Windsor is an inner northern suburb of Brisbane, Queensland, Australia, located about 3.5 kilometres (2.2 mi) from the Brisbane central business district. It is largely residential, featuring many old Queenslanders, although there is also considerable retail commercial activity, primarily concentrated along Lutwyche and Newmarket Roads.

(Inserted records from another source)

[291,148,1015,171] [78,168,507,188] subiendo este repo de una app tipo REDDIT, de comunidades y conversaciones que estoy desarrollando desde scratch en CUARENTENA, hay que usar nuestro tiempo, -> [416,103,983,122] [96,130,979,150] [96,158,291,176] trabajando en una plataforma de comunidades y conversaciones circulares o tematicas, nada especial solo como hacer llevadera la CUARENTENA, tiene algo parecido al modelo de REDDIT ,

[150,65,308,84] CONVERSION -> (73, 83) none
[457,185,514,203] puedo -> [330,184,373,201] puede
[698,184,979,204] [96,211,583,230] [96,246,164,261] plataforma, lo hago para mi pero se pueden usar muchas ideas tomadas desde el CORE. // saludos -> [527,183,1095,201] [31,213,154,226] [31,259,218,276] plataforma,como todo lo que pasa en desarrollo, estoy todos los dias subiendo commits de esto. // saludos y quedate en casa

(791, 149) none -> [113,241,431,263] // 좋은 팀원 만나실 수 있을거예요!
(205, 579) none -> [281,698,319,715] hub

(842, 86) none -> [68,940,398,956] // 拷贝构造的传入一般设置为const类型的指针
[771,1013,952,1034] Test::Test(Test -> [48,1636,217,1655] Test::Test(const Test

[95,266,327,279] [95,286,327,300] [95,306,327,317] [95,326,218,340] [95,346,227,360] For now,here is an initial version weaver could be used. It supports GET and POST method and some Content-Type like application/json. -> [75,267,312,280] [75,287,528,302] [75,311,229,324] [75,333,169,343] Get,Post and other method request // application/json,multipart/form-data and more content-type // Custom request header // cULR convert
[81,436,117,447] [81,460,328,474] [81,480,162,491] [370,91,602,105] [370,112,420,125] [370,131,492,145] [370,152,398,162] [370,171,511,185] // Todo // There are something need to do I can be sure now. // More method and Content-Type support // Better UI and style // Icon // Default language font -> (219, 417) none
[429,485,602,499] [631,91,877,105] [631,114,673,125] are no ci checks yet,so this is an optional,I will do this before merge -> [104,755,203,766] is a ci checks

In the 2011 census, Windsor had a population of 6,389 people; 49.1% female and 50.9% male. The median age of the Windsor population was 33 years, 4 years below the Australian median. Children aged under 15 years made up 15.9% of the population and people aged 65 years and over made up 9.2% of the population. 71.9% of people living in Windsor were born in Australia, compared to the national average of 69.8%. The other top responses for country of birth were England 3.5%, New Zealand 3.4%, India 3%, Italy 1.4%, Nepal 1%. 82.7% of people spoke only English at home; the next most popular languages were 2.2% Italian, 1% Mandarin, 0.9% Nepali, 0.8% Punjabi, 0.8% Hindi.
Land was first sold in this remote part of then New South Wales in 1854 and development was slow until the opening of the Bowen Bridge in 1860, named after the newly arrived first governor of Queensland, Sir George Bowen, allowing easier access to the district. At that time the district was known as Breakfast Creek or Upper Breakfast Creek. Distinctive homes including Rosemount, Oakwal, The Bower, Wilston House and Eildon were built on large portions of land.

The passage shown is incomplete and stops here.